Records supplied section start

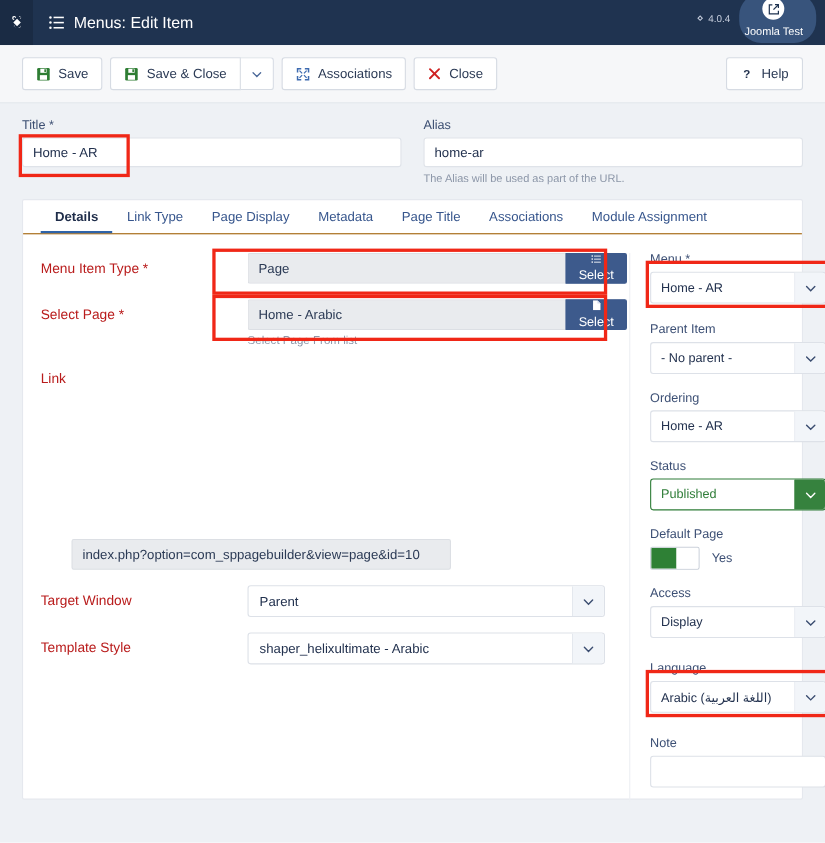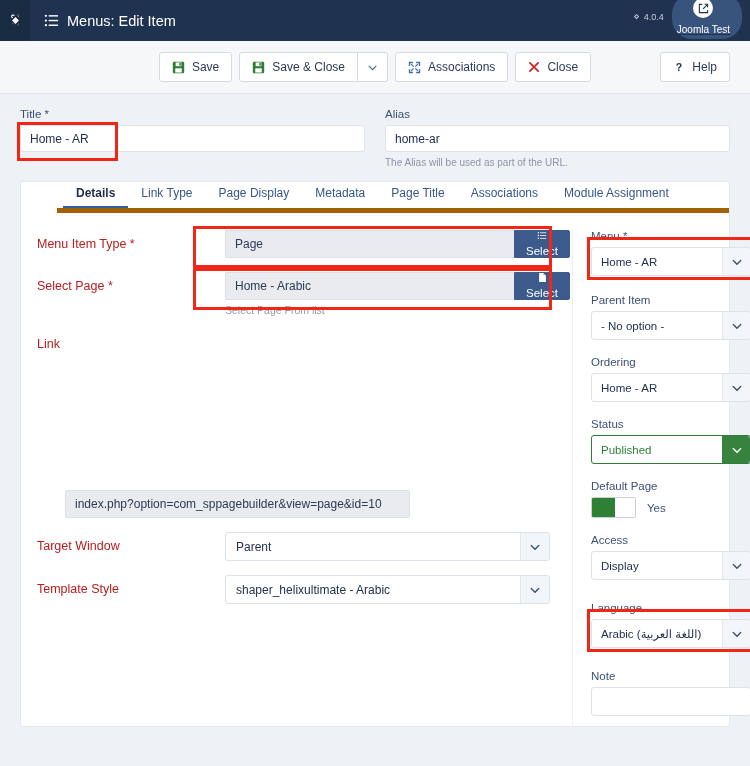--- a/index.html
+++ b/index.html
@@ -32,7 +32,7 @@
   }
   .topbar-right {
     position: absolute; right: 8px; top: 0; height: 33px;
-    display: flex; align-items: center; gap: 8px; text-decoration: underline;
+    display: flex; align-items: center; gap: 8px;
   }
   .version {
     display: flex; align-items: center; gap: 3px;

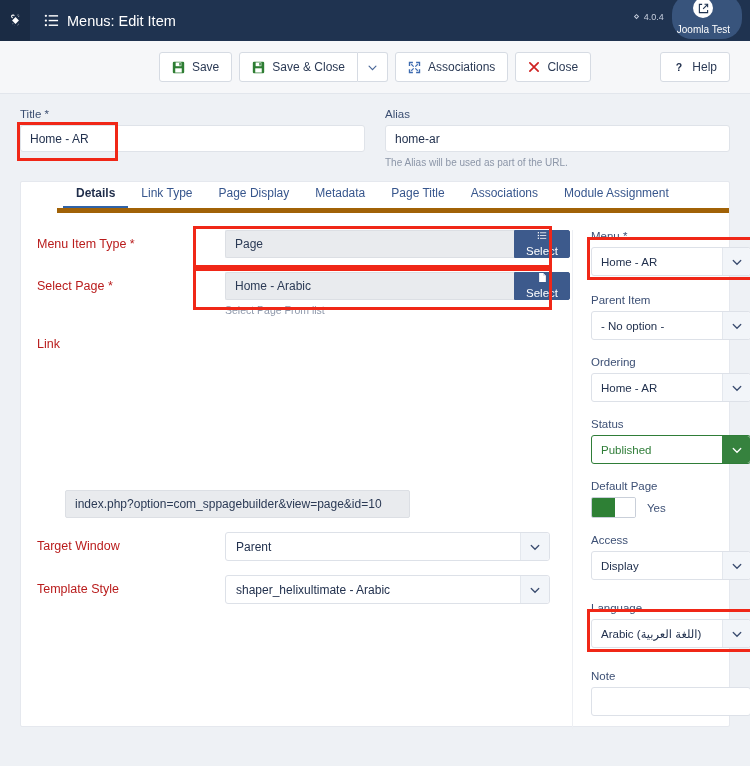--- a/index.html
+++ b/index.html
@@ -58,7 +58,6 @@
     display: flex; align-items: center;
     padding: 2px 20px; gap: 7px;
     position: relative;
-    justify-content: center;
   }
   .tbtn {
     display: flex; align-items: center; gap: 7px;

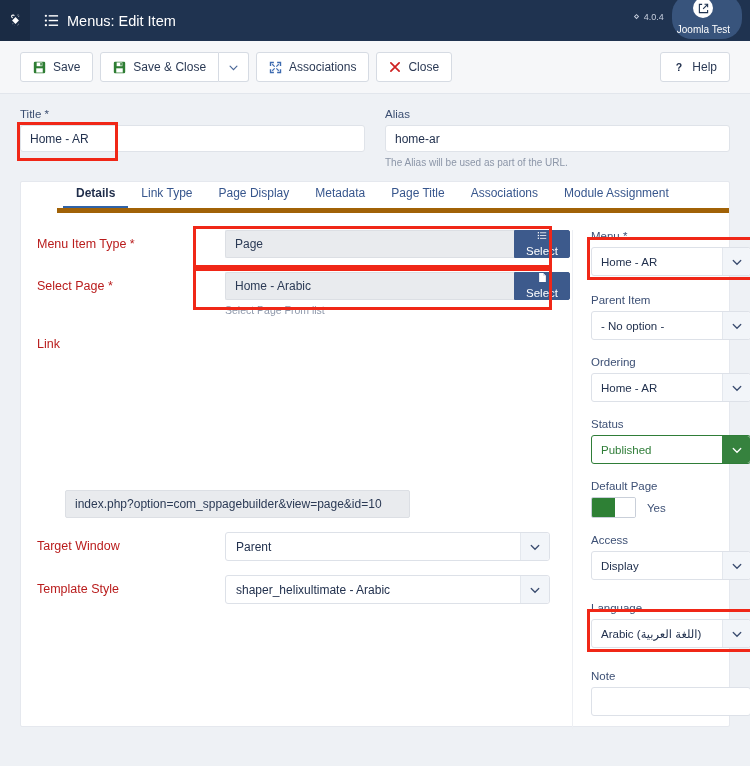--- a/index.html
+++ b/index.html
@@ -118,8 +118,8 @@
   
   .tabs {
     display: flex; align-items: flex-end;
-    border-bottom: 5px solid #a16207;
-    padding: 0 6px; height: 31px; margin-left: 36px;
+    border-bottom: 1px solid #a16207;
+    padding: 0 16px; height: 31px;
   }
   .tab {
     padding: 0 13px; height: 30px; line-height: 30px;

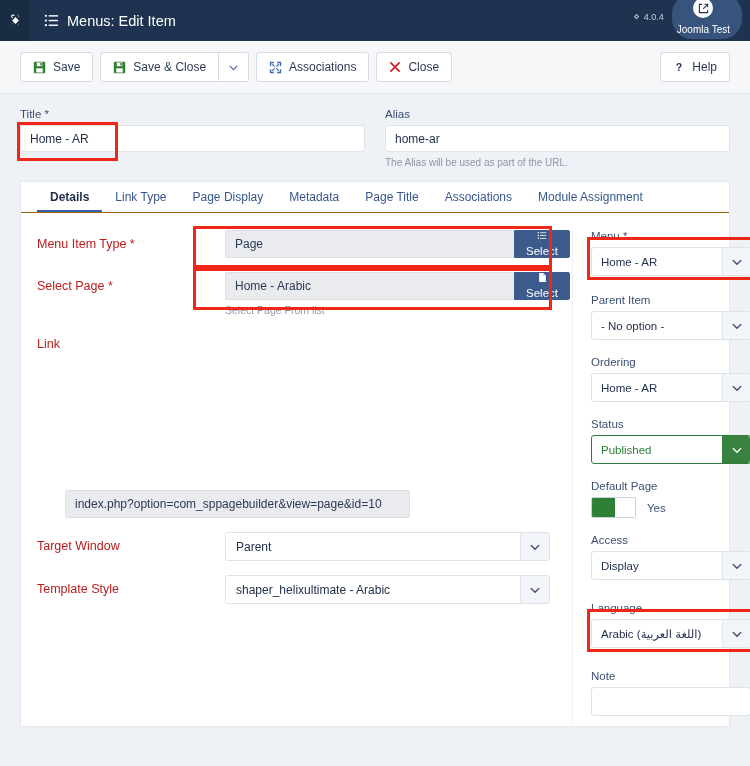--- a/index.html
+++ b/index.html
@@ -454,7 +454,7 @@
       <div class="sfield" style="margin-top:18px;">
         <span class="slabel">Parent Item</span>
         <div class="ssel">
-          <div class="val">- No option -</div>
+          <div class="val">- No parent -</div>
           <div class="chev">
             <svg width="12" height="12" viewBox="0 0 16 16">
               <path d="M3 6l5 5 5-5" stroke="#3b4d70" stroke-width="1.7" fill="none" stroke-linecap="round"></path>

Records supplied section end

_What you should do_
Hand back every line of the material, exactly, without the pictures.

_Solution to this task_
--- a/index.html
+++ b/index.html
@@ -32,7 +32,7 @@
   }
   .topbar-right {
     position: absolute; right: 8px; top: 0; height: 33px;
-    display: flex; align-items: center; gap: 8px; text-decoration: underline;
+    display: flex; align-items: center; gap: 8px;
   }
   .version {
     display: flex; align-items: center; gap: 3px;

--- a/index.html
+++ b/index.html
@@ -58,7 +58,6 @@
     display: flex; align-items: center;
     padding: 2px 20px; gap: 7px;
     position: relative;
-    justify-content: center;
   }
   .tbtn {
     display: flex; align-items: center; gap: 7px;

--- a/index.html
+++ b/index.html
@@ -118,8 +118,8 @@
   
   .tabs {
     display: flex; align-items: flex-end;
-    border-bottom: 5px solid #a16207;
-    padding: 0 6px; height: 31px; margin-left: 36px;
+    border-bottom: 1px solid #a16207;
+    padding: 0 16px; height: 31px;
   }
   .tab {
     padding: 0 13px; height: 30px; line-height: 30px;

--- a/index.html
+++ b/index.html
@@ -454,7 +454,7 @@
       <div class="sfield" style="margin-top:18px;">
         <span class="slabel">Parent Item</span>
         <div class="ssel">
-          <div class="val">- No option -</div>
+          <div class="val">- No parent -</div>
           <div class="chev">
             <svg width="12" height="12" viewBox="0 0 16 16">
               <path d="M3 6l5 5 5-5" stroke="#3b4d70" stroke-width="1.7" fill="none" stroke-linecap="round"></path>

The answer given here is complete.